A Knowledge Graph understanding and implementation tutorial for beginners

Raman Kishore
Analytics Vidhya
Published in
5 min readNov 5, 2019
https://upload.wikimedia.org/wikipedia/commons/thumb/0/06/DIKW_Pyramid.svg/1200px-DIKW_Pyramid.svg.png

Data vs Information vs Knowledge

Before building a Knowledge Graph, it is essential to understand the difference between data, information and knowledge (Wisdom is a topic for another day!).

Data generally represents a collection of facts. Upon massaging, filtering and transforming this data, we give it a structure and create Information. The understanding that can be derived from this information is called Knowledge.

Semantic Web

Let me now introduce you to a dream, called Semantic Web. This represents a state of the world where everything on the internet is completely understood by machines. That means all the text, pictures, videos, audios, etc. in web pages are completely understood by machines. (This article deals only with text.)

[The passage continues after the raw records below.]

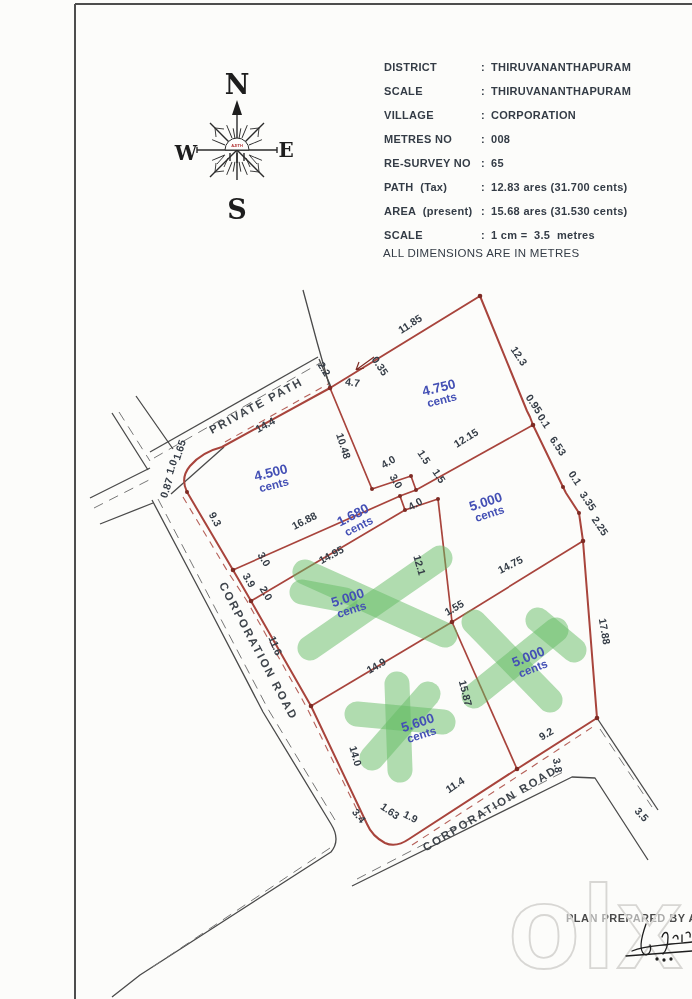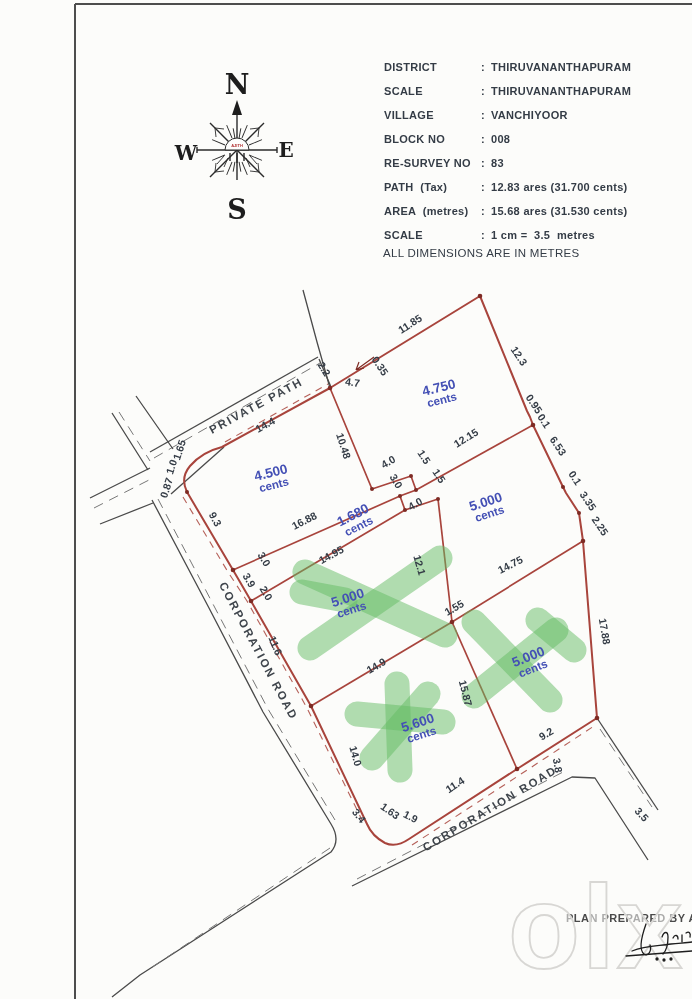--- a/index.html
+++ b/index.html
@@ -252,39 +252,39 @@
         <span class="val">THIRUVANANTHAPURAM</span>
       </div>
       <div class="info-row">
         <span class="lbl">SCALE</span>
         <span class="sep">:</span>
         <span class="val">THIRUVANANTHAPURAM</span>
       </div>
       <div class="info-row">
         <span class="lbl">VILLAGE</span>
         <span class="sep">:</span>
-        <span class="val">VANCHIYOOR</span>
-      </div>
-      <div class="info-row">
-        <span class="lbl">BLOCK NO</span>
+        <span class="val">CORPORATION</span>
+      </div>
+      <div class="info-row">
+        <span class="lbl">METRES NO</span>
         <span class="sep">:</span>
         <span class="val">008</span>
       </div>
       <div class="info-row">
         <span class="lbl">RE-SURVEY NO</span>
         <span class="sep">:</span>
-        <span class="val">83</span>
+        <span class="val">65</span>
       </div>
       <div class="info-row">
         <span class="lbl">PATH  (Tax)</span>
         <span class="sep">:</span>
         <span class="val">12.83 ares (31.700 cents)</span>
       </div>
       <div class="info-row">
-        <span class="lbl">AREA  (metres)</span>
+        <span class="lbl">AREA  (present)</span>
         <span class="sep">:</span>
         <span class="val">15.68 ares (31.530 cents)</span>
       </div>
       <div class="info-row">
         <span class="lbl">SCALE</span>
         <span class="sep">:</span>
         <span class="val">1 cm =  3.5  metres</span>
       </div>
     </div>
   <div class="dims-note">ALL DIMENSIONS ARE IN METRES</div>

When we realise this dream, it will open up lot of possibilities on the internet. When computers can understand everything on the internet, the internet transforms from an information sharing platform to a knowledge platform. The computers can then start helping you find content better suited for your needs. They can help you make better decisions by showing non-obvious insights. They can better figure out trends, anomalies, gaps, etc. in various domains. This will also open up a set of businesses that thrive on the internet becoming a knowledge platform.

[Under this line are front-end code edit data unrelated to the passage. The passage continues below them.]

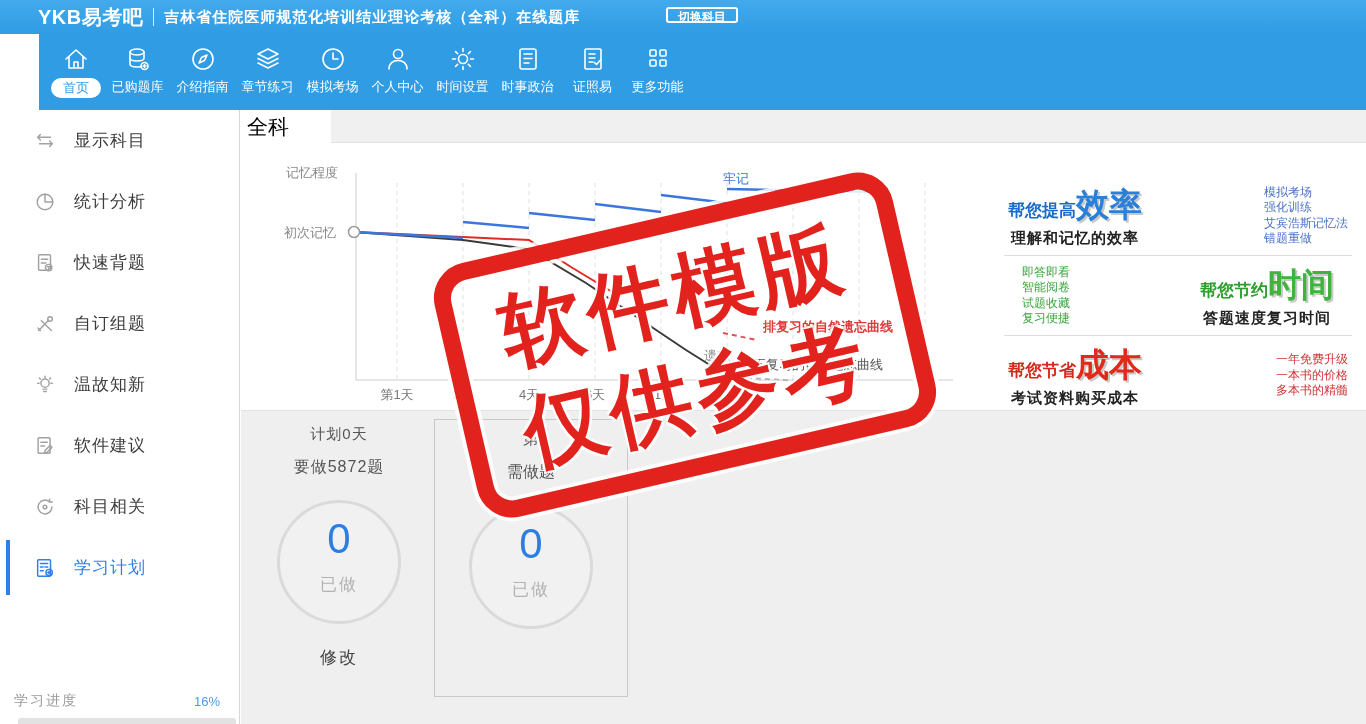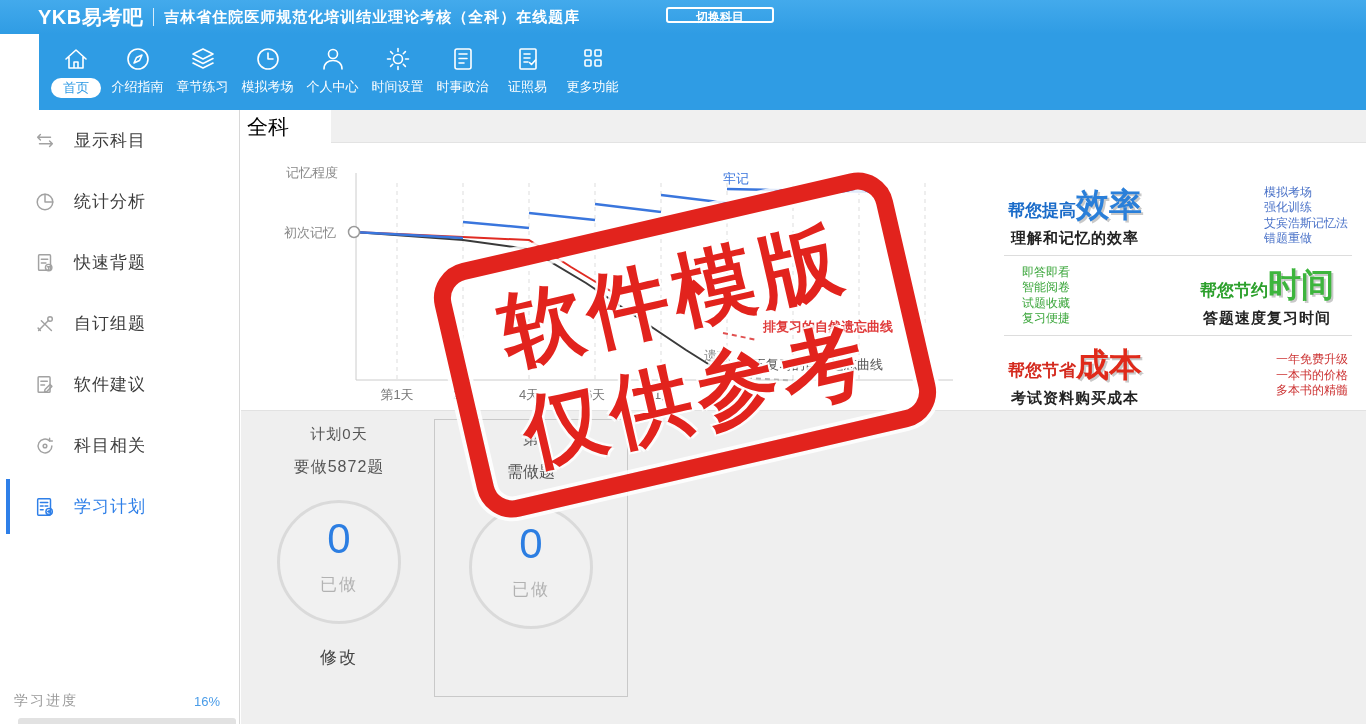--- a/index.html
+++ b/index.html
@@ -6,21 +6,21 @@
   html,body { width:1366px; height:724px; overflow:hidden; }
   body { font-family:"Liberation Sans","DejaVu Sans",sans-serif; background:#fff; }
   #app { position:relative; width:1366px; height:724px; overflow:hidden; background:#fff; }
 
   
   .titlebar { position:absolute; left:0; top:0; width:1366px; height:34px;
     background:linear-gradient(#43aaec,#2f9ce4); display:flex; align-items:center; color:#fff; }
   .brand { font-size:20px; font-weight:bold; margin-left:38px; letter-spacing:0.5px; }
   .brand-sep { width:1px; height:18px; background:rgba(255,255,255,.8); margin:0 10px; }
   .apptitle { font-size:15px; font-weight:bold; letter-spacing:1px; }
-  .switch-btn { position:absolute; left:666px; top:7px; height:16px; padding:0 28px;
+  .switch-btn { position:absolute; left:666px; top:7px; height:16px; padding:0 10px;
     border:2px solid #fff; border-radius:3px; color:#fff; font-size:12px; font-weight:bold;
     line-height:16px; background:transparent; cursor:pointer; }
 
   
   .toolbar { position:absolute; left:0; top:34px; width:1366px; height:76px; background:#2f9ce4;
     display:flex; align-items:flex-start; padding-left:8px;margin-left:39px; }
   .tb-item { width:65px; display:flex; flex-direction:column; align-items:center; padding-top:9px; cursor:pointer; }
   .tb-item:first-child { width:58px; }
   .tb-icon { height:32px; display:flex; align-items:center; justify-content:center; }
   .tb-icon svg { stroke:#fff; fill:none; stroke-width:1.6; stroke-linecap:round; stroke-linejoin:round; }
@@ -107,20 +107,32 @@
       <span class="tb-icon">
         <svg width="28" height="28" viewBox="0 0 28 28">
             <path d="M4,14 L14,5 L24,14 M7,12 V23 H21 V12 M12,23 v-6 h4 v6"></path>
           </svg>
       </span>
       <span class="tb-label">首页</span>
     </div>
     <div class="tb-item">
       <span class="tb-icon">
         <svg width="28" height="28" viewBox="0 0 28 28">
+            <ellipse cx="13" cy="7" rx="7" ry="3"></ellipse>
+            <path d="M6,7 V13 c0,1.7 3.1,3 7,3 s7,-1.3 7,-3 V7"></path>
+            <path d="M6,13 V19 c0,1.7 3.1,3 7,3 c1.2,0 2.4,-0.1 3.4,-0.3"></path>
+            <circle cx="20.5" cy="21" r="3.5"></circle>
+            <path d="M20.5,19.5 v3 M19,21 h3"></path>
+          </svg>
+      </span>
+      <span class="tb-label">已购题库</span>
+    </div>
+    <div class="tb-item">
+      <span class="tb-icon">
+        <svg width="28" height="28" viewBox="0 0 28 28">
             <circle cx="14" cy="14" r="10"></circle>
             <path d="M18,10 L15.5,15.5 L10,18 L12.5,12.5 Z"></path>
           </svg>
       </span>
       <span class="tb-label">介绍指南</span>
     </div>
     <div class="tb-item">
       <span class="tb-icon">
         <svg width="28" height="28" viewBox="0 0 28 28">
             <path d="M14,4 L24,9 L14,14 L4,9 Z"></path>
@@ -212,20 +224,27 @@
         </svg>
       <span class="sb-label">快速背题</span>
     </div>
     <div class="sb-item">
       <svg width="22" height="22" viewBox="0 0 24 24">
           <path d="M5,19 L16,8 M8,8.5 L19,19"></path>
           <circle cx="17.5" cy="6.5" r="2.5"></circle>
           <path d="M4.5,16.5 l2.5,2.5"></path>
         </svg>
       <span class="sb-label">自订组题</span>
+    </div>
+    <div class="sb-item">
+      <svg width="22" height="22" viewBox="0 0 24 24">
+          <circle cx="12" cy="10" r="4.5"></circle>
+          <path d="M10,16.5 h4 M10.5,19 h3 M12,2.5 v1.5 M4,10 h1.5 M18.5,10 H20 M6,4.5 l1,1 M18,4.5 l-1,1"></path>
+        </svg>
+      <span class="sb-label">温故知新</span>
     </div>
     <div class="sb-item">
       <svg width="22" height="22" viewBox="0 0 24 24">
           <rect x="4.5" y="3" width="13" height="17" rx="1"></rect>
           <path d="M7.5,8 h7 M7.5,12 h4"></path>
           <path d="M12,17 l5.5,-5.5 l2,2 L14,19 l-2.5,0.5 Z"></path>
         </svg>
       <span class="sb-label">软件建议</span>
     </div>
     <div class="sb-item">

The web is full of content written in natural language (Ex: English). To realise this dream of Semantic Web, we need to standardise the way we represent information extracted from natural language content. This standardisation will help all the understand the information extracted. RDF (Resource Description Framework) and OWL (Web Ontology Language) are few steps taken towards standardisation.

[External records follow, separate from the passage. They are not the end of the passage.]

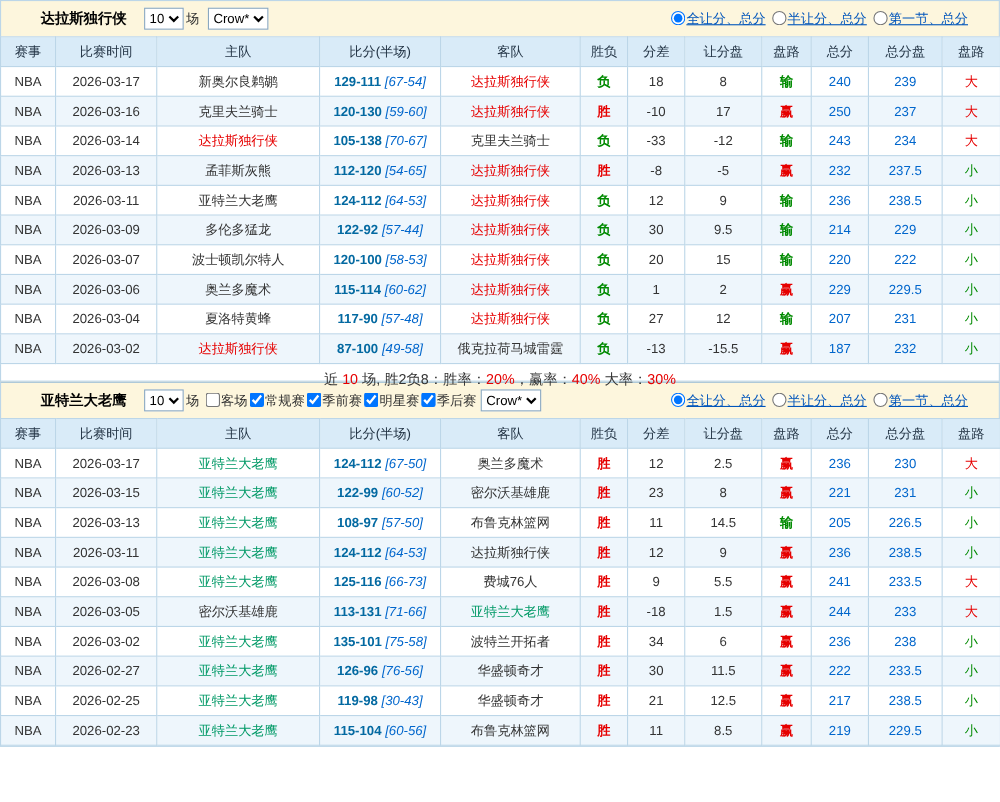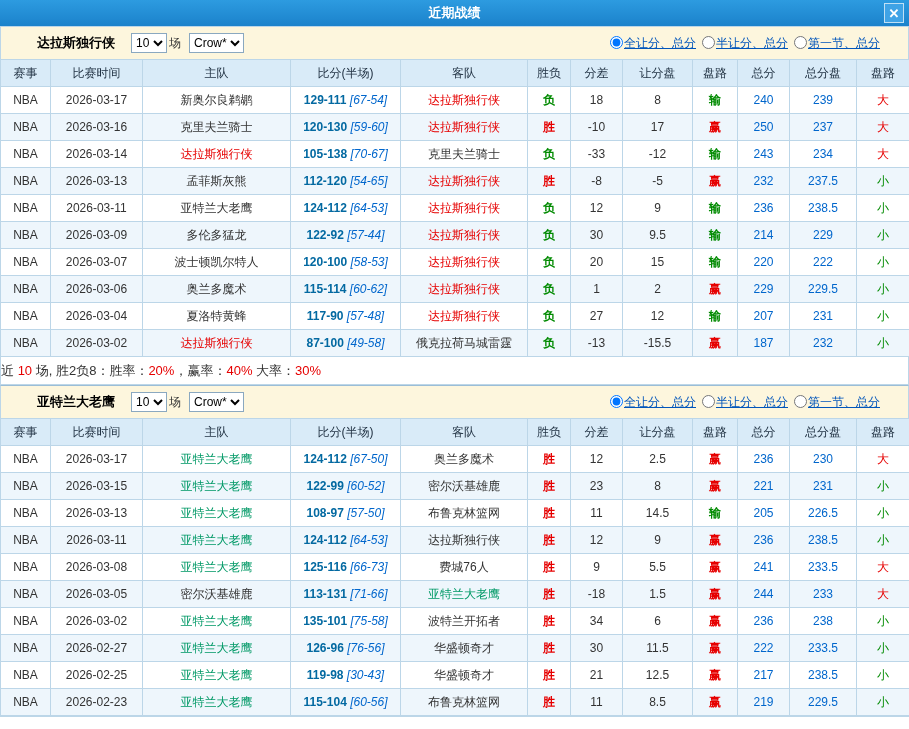--- a/index.html
+++ b/index.html
@@ -26,32 +26,28 @@
   th,td{border:1px solid var(--border); text-align:center; height:27px; font-size:12px; overflow:hidden; white-space:nowrap;}
   thead th{background:var(--header_bg); font-weight:normal; color:#234;}
   tbody tr.alt td{background:var(--alt_row);}
   td.score b{color:#0369a1;}
   .half{color:var(--blue);font-style:italic;}
   .c-blue{color:var(--blue);}
   .res-win{color:var(--win); font-weight:bold;}
   .res-loss{color:var(--loss); font-weight:bold;}
   .big{color:var(--win);}
   .small{color:var(--loss);}
-  .summary{height:28px; line-height:28px; font-size:13px; border:1px solid var(--border); border-top:none;}
+  .summary{height:16px; line-height:28px; text-align:center; font-size:13px; border:1px solid var(--border); border-top:none;}
   .summary .red{color:var(--win);}
   .section + .section .filterbar{border-top:1px solid #9bbdd6;}
 </style>
 </head>
 <body>
 
 <div class="app">
-  <div class="titlebar">
-    <span class="title">近期战绩</span>
-    <button class="close"><span>✕</span></button>
-  </div>
   <div id="sections">
   <div class="section">
     <div class="filterbar">
       <span class="team">达拉斯独行侠</span>
       <select><option>10</option></select>
       <span class="suffix">场</span>
       <select><option>Crow*</option></select>
       <span class="radios">
             <label><input type="radio" name="mode0" checked="" style="">全让分、总分</label>
             <label><input type="radio" name="mode0" style="">半让分、总分</label>
@@ -233,20 +229,21 @@
           </tbody>
     </table>
     <div class="summary"><span>近 </span><span class="red">10</span><span> 场, 胜2负8：胜率：</span><span class="red">20%</span><span>，赢率：</span><span class="red">40%</span><span> 大率：</span><span class="red">30%</span></div>
   </div>
 
   <div class="section">
     <div class="filterbar">
       <span class="team">亚特兰大老鹰</span>
       <select><option>10</option></select>
       <span class="suffix">场</span>
+      <span class="checkboxes"><label><input type="checkbox" style="">客场</label><label><input type="checkbox" checked="" style="">常规赛</label><label><input type="checkbox" checked="" style="">季前赛</label><label><input type="checkbox" checked="" style="">明星赛</label><label><input type="checkbox" checked="" style="">季后赛</label></span>
       <select><option>Crow*</option></select>
       <span class="radios">
             <label><input type="radio" name="mode1" checked="" style="">全让分、总分</label>
             <label><input type="radio" name="mode1" style="">半让分、总分</label>
             <label><input type="radio" name="mode1" style="">第一节、总分</label>
           </span>
     </div>
     <table>
       <colgroup>
         <col class="w1">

Knowledge Graphs are a step in the direction of realising Semantic Web!

Machine Learning vs Structured Relational Learning

This section is just to give a broader picture. It is perfectly okay if you do not follow this section.

Machine Learning (ML) operates on data matrices with each row representing an object with features. Whereas, Structured Relational Learning (SRL) works with the assumption that the objects themselves are related to each other and hence, the representation is most likely in the form of Graphs.

Learning techniques applied on Knowledge Graphs is one way of doing Structured Relational Learning!

What is a Knowledge Graph?

A knowledge base is any collection of information. A Knowledge Graph is a structured Knowledge Base.

Knowledge Graphs store facts in the form of relations between different entities.

Remember, we learnt that understanding of information translates to knowledge. So, by extracting facts from a knowledge base and representing these facts in the form of entities and relations, a knowledge graph claims to have an understanding of the information.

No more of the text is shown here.